Governor Theodore Roosevelt of Porto Rico hastened to despatch the U. S. S. Grebe with a medical unit. For disease spread fast. One surgeon performed 50 amputations in a few hours. The U. S. Navy loaned the Red Cross three tri-motor Ford planes each to carry 1,500 pounds of medical supplies. Food and water was rushed from every direction, especially from inland valleys of the island which had escaped the storm. A sunken dredge and rushing torrents blocked Santo Domingo harbor; supplies were ferried ashore in ships’ boats.

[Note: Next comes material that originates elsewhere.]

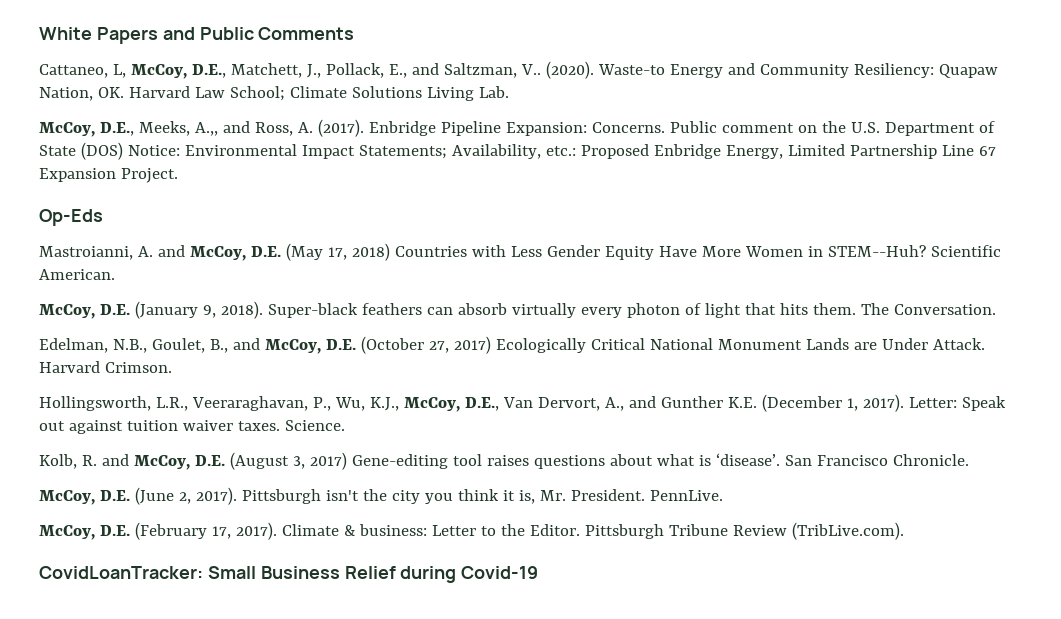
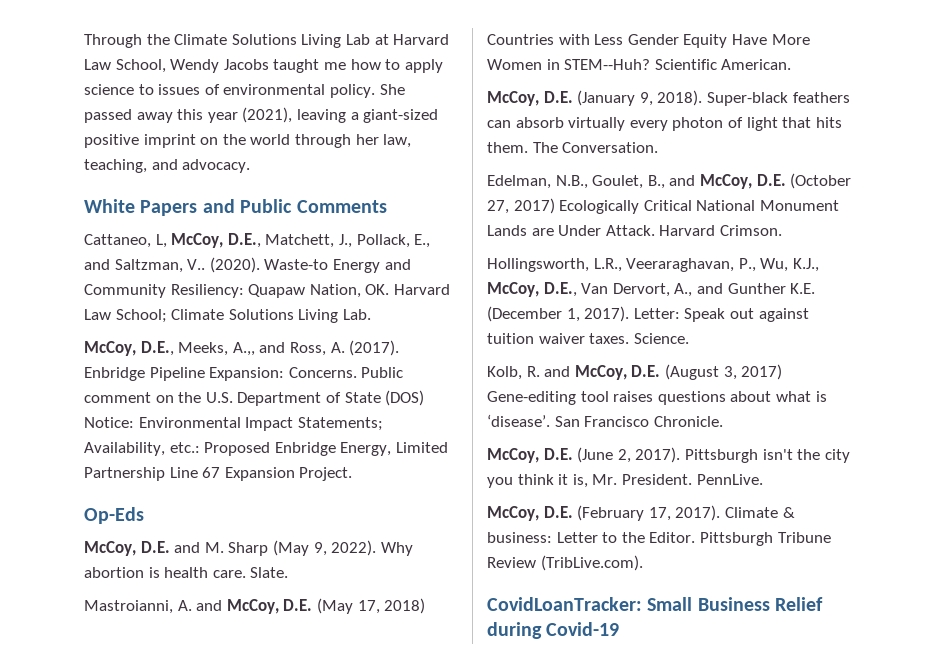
(39, 33) none -> [84,34,450,48] [84,59,443,73] [84,84,405,98] [84,107,439,123] [84,134,412,148] [84,159,251,173] Through the Climate Solutions Living Lab at Harvard Law School, Wendy Jacobs taught me how to apply science to issues of environmental policy. She passed away this year (2021), leaving a giant-sized positive imprint on the world through her law, teaching, and advocacy. //
(103, 217) none -> [84,540,413,556] [84,567,289,578] // McCoy, D.E. and M. Sharp (May 9, 2022). Why abortion is health care. Slate.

Hispaniola. Three hundred years ago only a madman would have suggested that the little Dutch trading post at the mouth of the Hudson would ever be more important than the city of Santo Domingo. Santo Domingo in 1630 was still the capital and nerve centre of the declining Spanish Empire in the New World. Dominicans are prouder than Mexicans of their Spanish blood. Actually over half the population is Mulatto. They pay no taxes. The government struggles along on a 60% tariff on all imports collected for it by a U. S. customs agent, William E. Pullman. Sugar cane, coffee, tobacco, cocoa are their only important crops. World overproduction has ruined all four. A $30,000,000 loss is not a disaster to such a country, it is Calamity. Dominicans wandering in the stench of burning corpses last week took some comfort in the fact that cathedral, palace, fortress, nearly all their oldest stone buildings, withstood the hurricane.